The police department of Manchester, NH, has started encrypting routine radio communication. According to a press release, the aims are “to provide an updated radio system, protect the public’s privacy, and protect our officers as they work day in and day out to provide a service for the city of Manchester.” They did this without public discussion and admitted to it only after people noticed.
The first reason is plain nonsense. Getting new radios isn’t a reason to encrypt.
“Protecting the public’s privacy” isn’t much better. If the police conduct a raid or arrest someone, that’s a public matter. Hiding these actions from public knowledge doesn’t protect the privacy of the people hauled off to jail; arrests are on the public record. It protects the cops from public scrutiny.

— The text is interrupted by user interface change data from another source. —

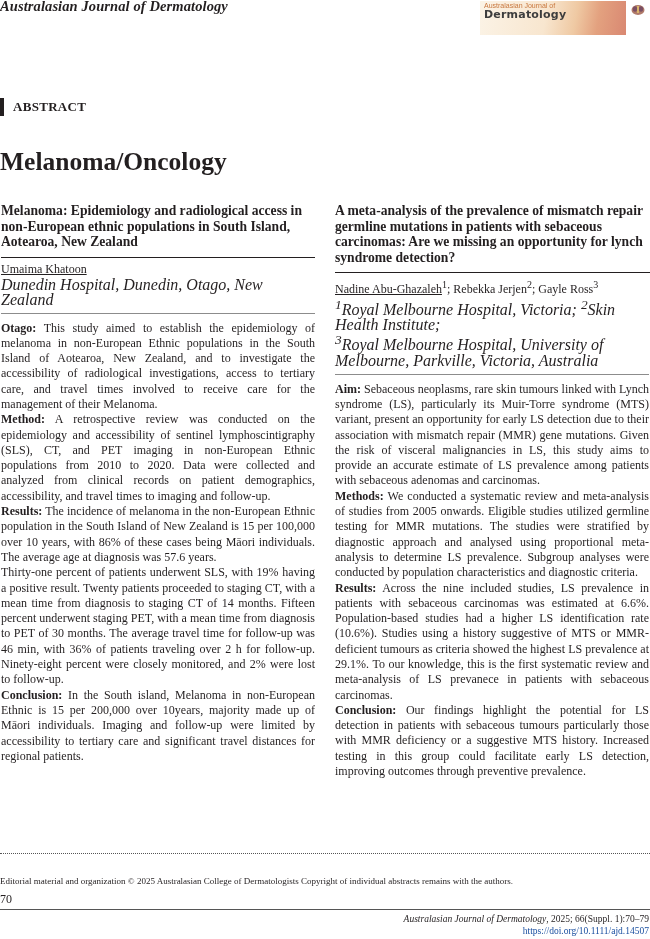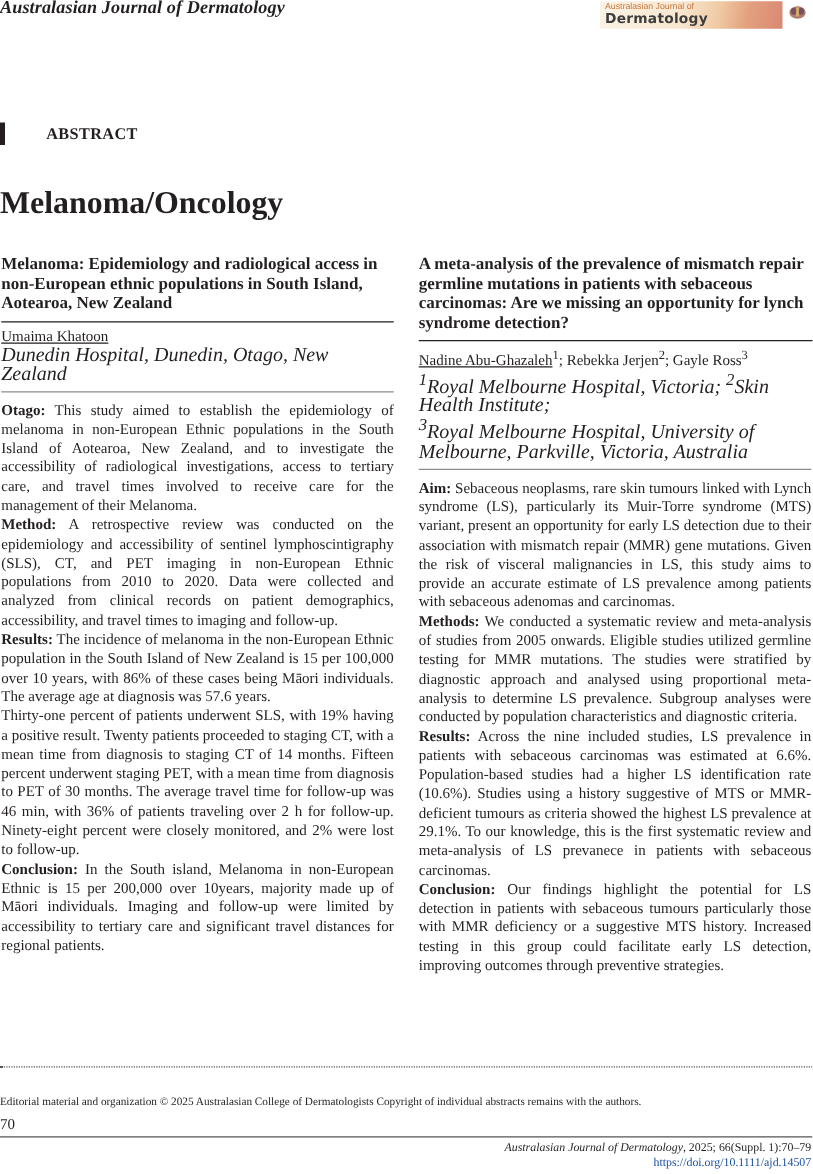"Dermatology" .logo-banner { height: 22px -> 34px }
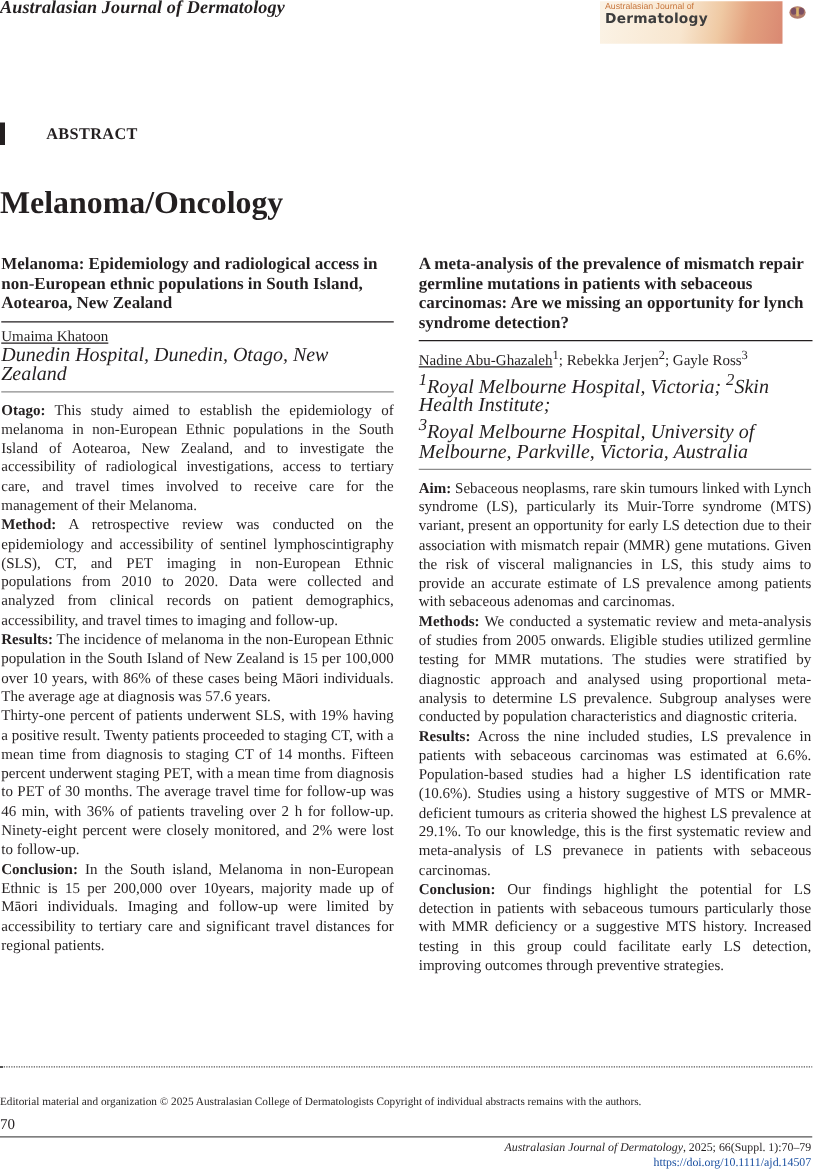"ABSTRACT" .abstract-tag { gap: 24px -> none }
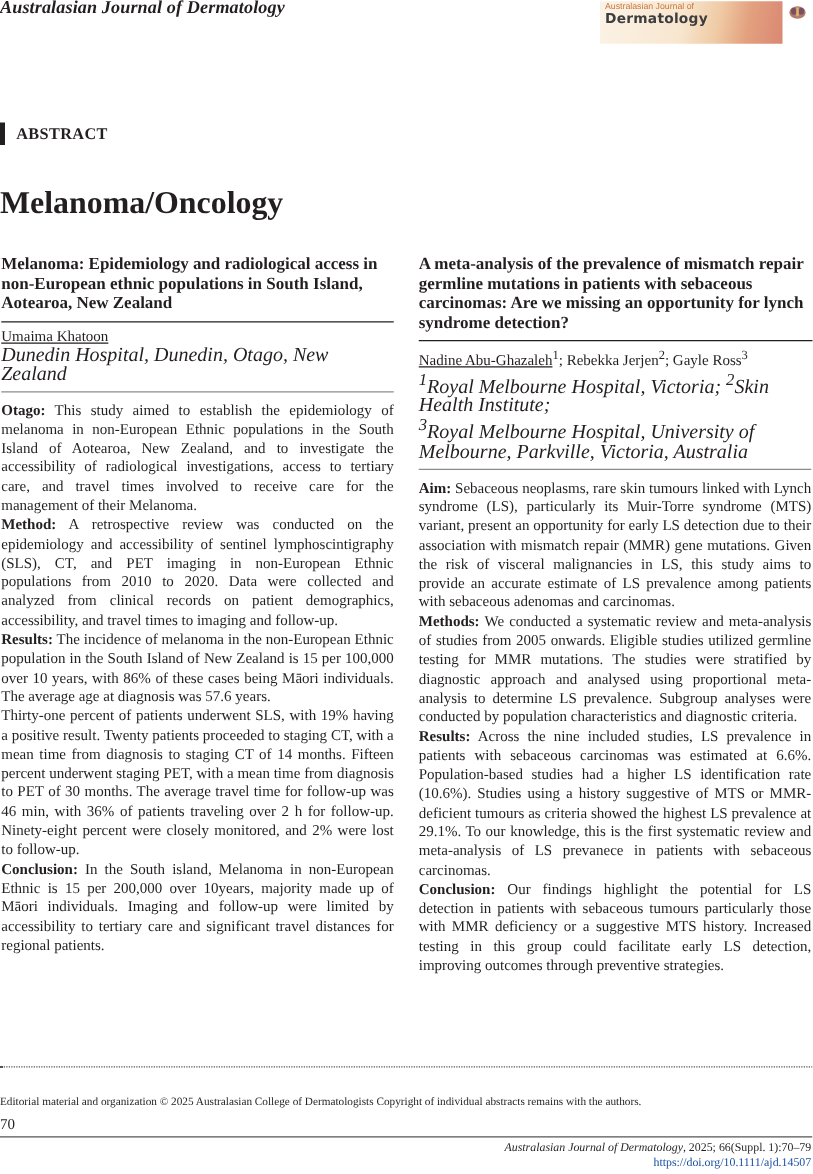"Our findings highlight the potential" span { text: strategies -> prevalence }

“Protecting our officers” is the one plausible reason. But protecting them from what? The element of surprise is often useful and can make a raid safer. The police could selectively use an encrypted channel when it’s really necessary, such as when they expect armed resistance. Routinely encrypting all communication “protects” the police from public scrutiny. If their communications demonstrate personal or ethnic animosity or they brag about unnecessary violence, those are things the public should know.
The people of Manchester are expected to trust the cops with broad discretion in the use of armed force. They need to know as much as possible about how they’re using it. By hiding their communications from the public, the Manchester Police have declared they need to “protect” themselves from public visibility.